Undoubtedly, many wounds to the hands and fingers were legitimate. And undoubtedly, the Army of the Potomac in 1864 was not what it was in 1862. But the foregoing makes me wonder: how many men were shooting themselves in the hand in 1862 to avoid combat?

[i] William Child, A History of the Fifth Regiment New Hampshire Volunteers in the American Civil War, 1861-1865 (Bristol, NH: R. W. Musgrove, Printer, 1893), 10-11.

[ii] Mike Pride and Mark Travis, My Brave Boys: To War with Colonel Cross & the Fighting Fifth (Hanover, NH: University Press of New England, 2001), 43-44.

[iii] Stephen H. Holt to grandparents, November 1, 1861, Stephen H. Holt Papers, Rauner Special Collections Library, Dartmouth College.

[iv] See Pride and Travis, My Brave Boys, 64.

[v] Farmer’s Cabinet, February 27, 1862, 2. “Andrew” may have been one of three men—Andrew J. Mitchell, Andrew J. Pinkham, and Andrew T. Reynolds, all of Company D and all from Dover, NH, Merrill’ hometown. See Ayling’s Revised Register.

[vi] See Drew Gilpin Faust, This Republic of Suffering: Death and the American Civil War (New York: Vintage, 2009).

[vii] Miles Peabody to parents, February 19, 1862, Peabody Papers, New Hampshire Historical Society. It is interesting to note that the Farmer’s Cabinet claimed Merrill had four children. According to the Census of 1860, Merrill then had three children. See “United States Census, 1860”, database with images, FamilySearch ( : 14 December 2017), John Merrill, 1860.

[viii] Larkin’s papers are located at the New Hampshire Historical Society

[ix] William Moore to Sister Bettie, January 30, 1862, Moore Papers, New Hampshire Historical Society.

[x] Parker, however, appears to have died only ten days after mustering out of the 1st New Hampshire Heavy Artillery. I write “appears” because although his family tree in FamilySearch states unequivocally that he died on June 25, 1865 in Lisbon, NH, I could find no documentation to confirm this date. See

[xi] New Hampshire Statesman (Concord, NH), June 21, 1862, 2; New Hampshire Statesman, July 19, 1862, 2; New Hampshire Statesman, October 4, 1862, 2.

[xii] Starr’s admission was all the more poignant since he was captured at the Battle of the Wilderness and later died at Andersonville.
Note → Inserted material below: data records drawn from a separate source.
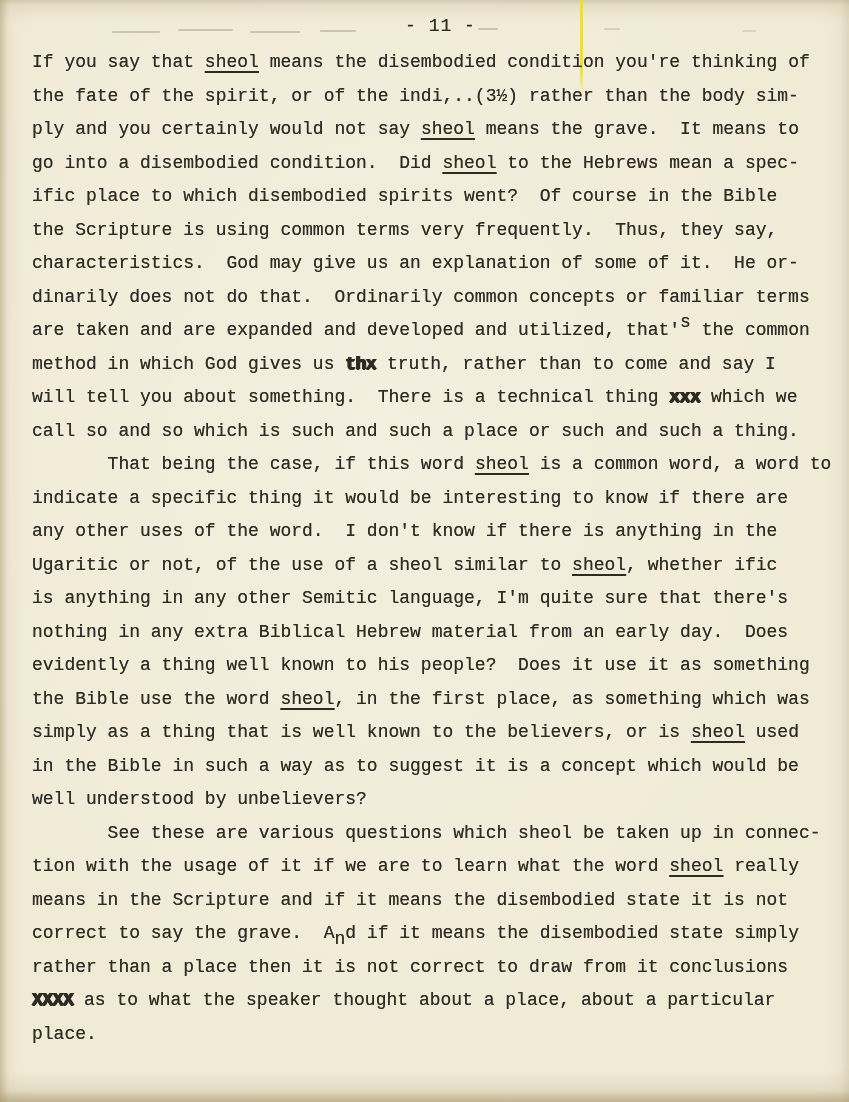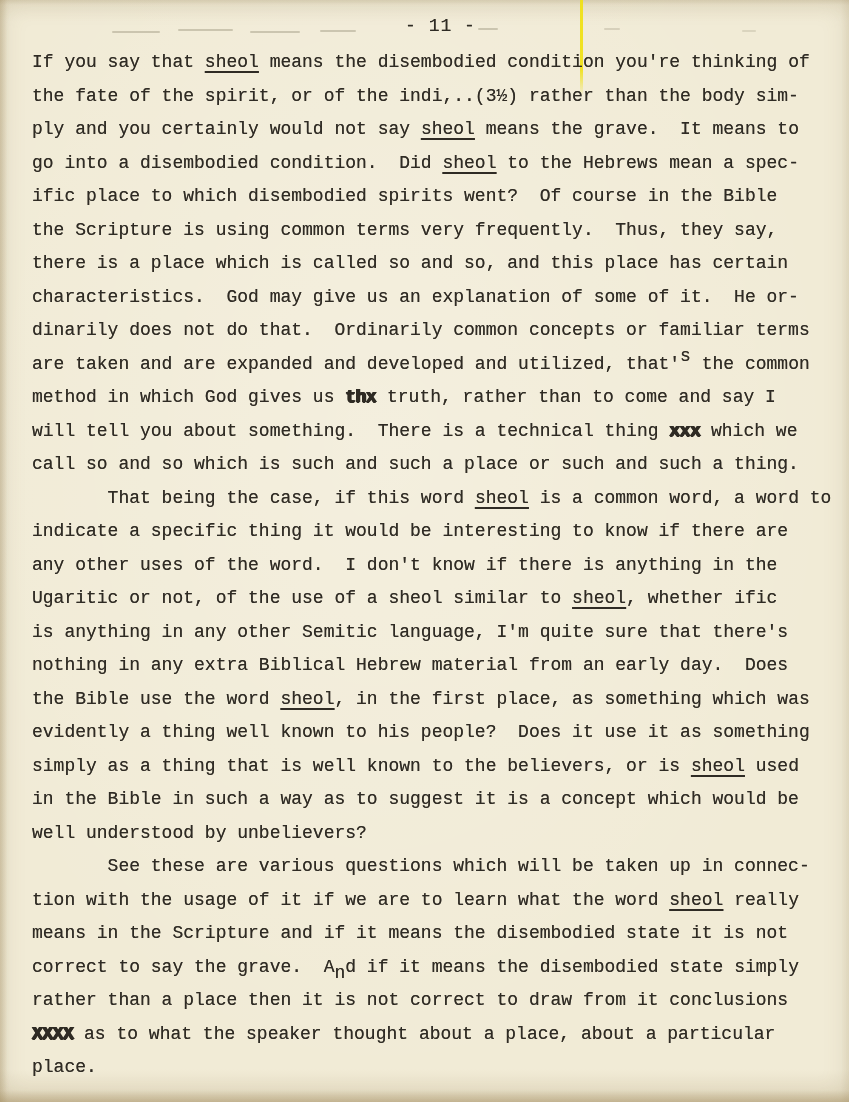--- a/index.html
+++ b/index.html
@@ -116,7 +116,6 @@
       <div class="line"><span class="seg-n">go into a disembodied condition.  Did </span><span class="seg-u">sheol</span><span class="seg-n"> to the Hebrews mean a spec-</span></div>
       <div class="line"><span class="seg-n">ific place to which disembodied spirits went?  Of course in the Bible</span></div>
       <div class="line"><span class="seg-n">the Scripture is using common terms very frequently.  Thus, they say,</span></div>
-      <div class="line"><span class="seg-n">there is a place which is called so and so, and this place has certain</span></div>
       <div class="line"><span class="seg-n">characteristics.  God may give us an explanation of some of it.  He or-</span></div>
       <div class="line"><span class="seg-n">dinarily does not do that.  Ordinarily common concepts or familiar terms</span></div>
       <div class="line"><span class="seg-n">are taken and are expanded and developed and utilized, that'</span><span class="seg-sup">s</span><span class="seg-n"> the common</span></div>

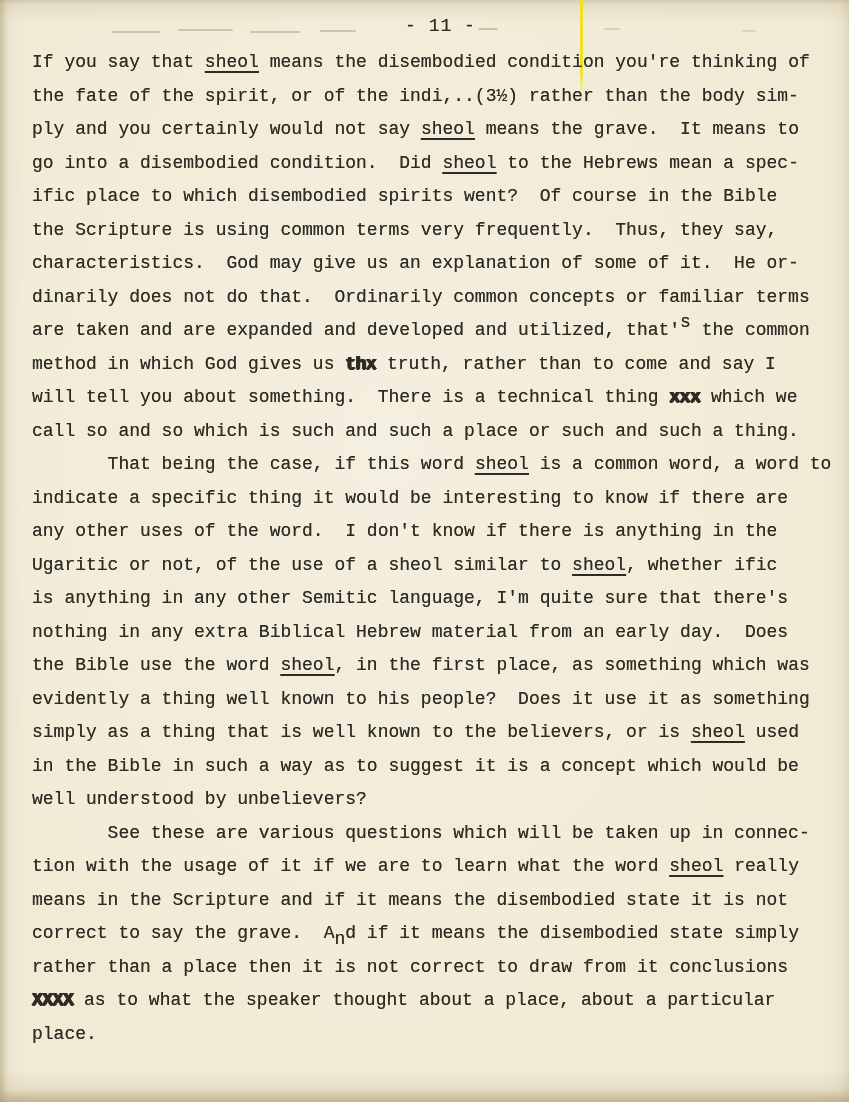--- a/index.html
+++ b/index.html
@@ -128,8 +128,8 @@
       <div class="line"><span class="seg-n">Ugaritic or not, of the use of a sheol similar to </span><span class="seg-u">sheol</span><span class="seg-n">, whether ific</span></div>
       <div class="line"><span class="seg-n">is anything in any other Semitic language, I'm quite sure that there's</span></div>
       <div class="line"><span class="seg-n">nothing in any extra Biblical Hebrew material from an early day.  Does</span></div>
+      <div class="line"><span class="seg-n">evidently a thing well known to his people?  Does it use it as something</span></div>
       <div class="line"><span class="seg-n">the Bible use the word </span><span class="seg-u">sheol</span><span class="seg-n">, in the first place, as something which was</span></div>
-      <div class="line"><span class="seg-n">evidently a thing well known to his people?  Does it use it as something</span></div>
       <div class="line"><span class="seg-n">simply as a thing that is well known to the believers, or is </span><span class="seg-u">sheol</span><span class="seg-n"> used</span></div>
       <div class="line"><span class="seg-n">in the Bible in such a way as to suggest it is a concept which would be</span></div>
       <div class="line"><span class="seg-n">well understood by unbelievers?</span></div>

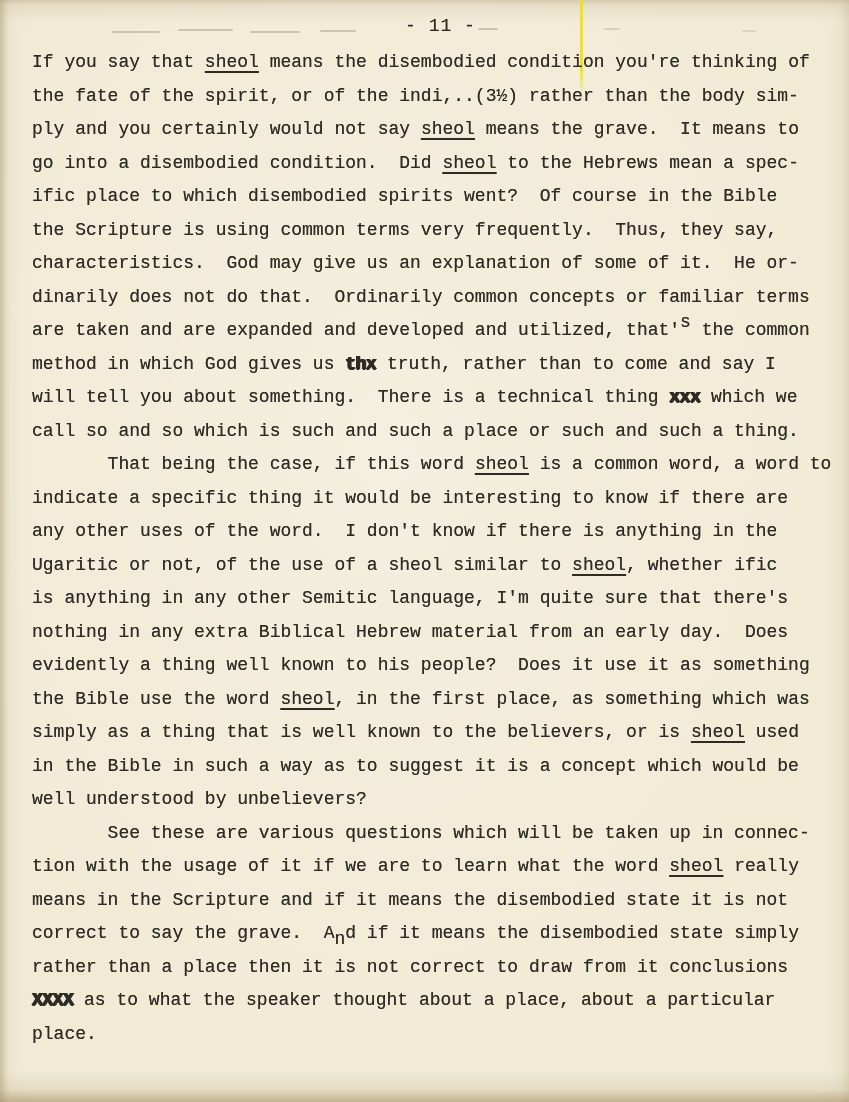--- a/index.html
+++ b/index.html
@@ -133,7 +133,7 @@
       <div class="line"><span class="seg-n">simply as a thing that is well known to the believers, or is </span><span class="seg-u">sheol</span><span class="seg-n"> used</span></div>
       <div class="line"><span class="seg-n">in the Bible in such a way as to suggest it is a concept which would be</span></div>
       <div class="line"><span class="seg-n">well understood by unbelievers?</span></div>
-      <div class="line"><span class="seg-n">       See these are various questions which will be taken up in connec-</span></div>
+      <div class="line"><span class="seg-n">       See these are various questions which sheol be taken up in connec-</span></div>
       <div class="line"><span class="seg-n">tion with the usage of it if we are to learn what the word </span><span class="seg-u">sheol</span><span class="seg-n"> really</span></div>
       <div class="line"><span class="seg-n">means in the Scripture and if it means the disembodied state it is not</span></div>
       <div class="line"><span class="seg-n">correct to say the grave.  A</span><span class="seg-sub">n</span><span class="seg-n">d if it means the disembodied state simply</span></div>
See Ayling’s Revised Register, 981.There is one problem though with the passage cited in the post. According to the post, the diary entry was from May 9, 1864, but Starr was captured on May 6, 1864.

[xiii] The Medical and Surgical History of the War of the Rebellion. (1861-1865) Part I. Volume I. Medical History (Washington, DC: Government Printing Office, 1870), “Report of Assistant Surgeon J. S. Billings, USA,” 202.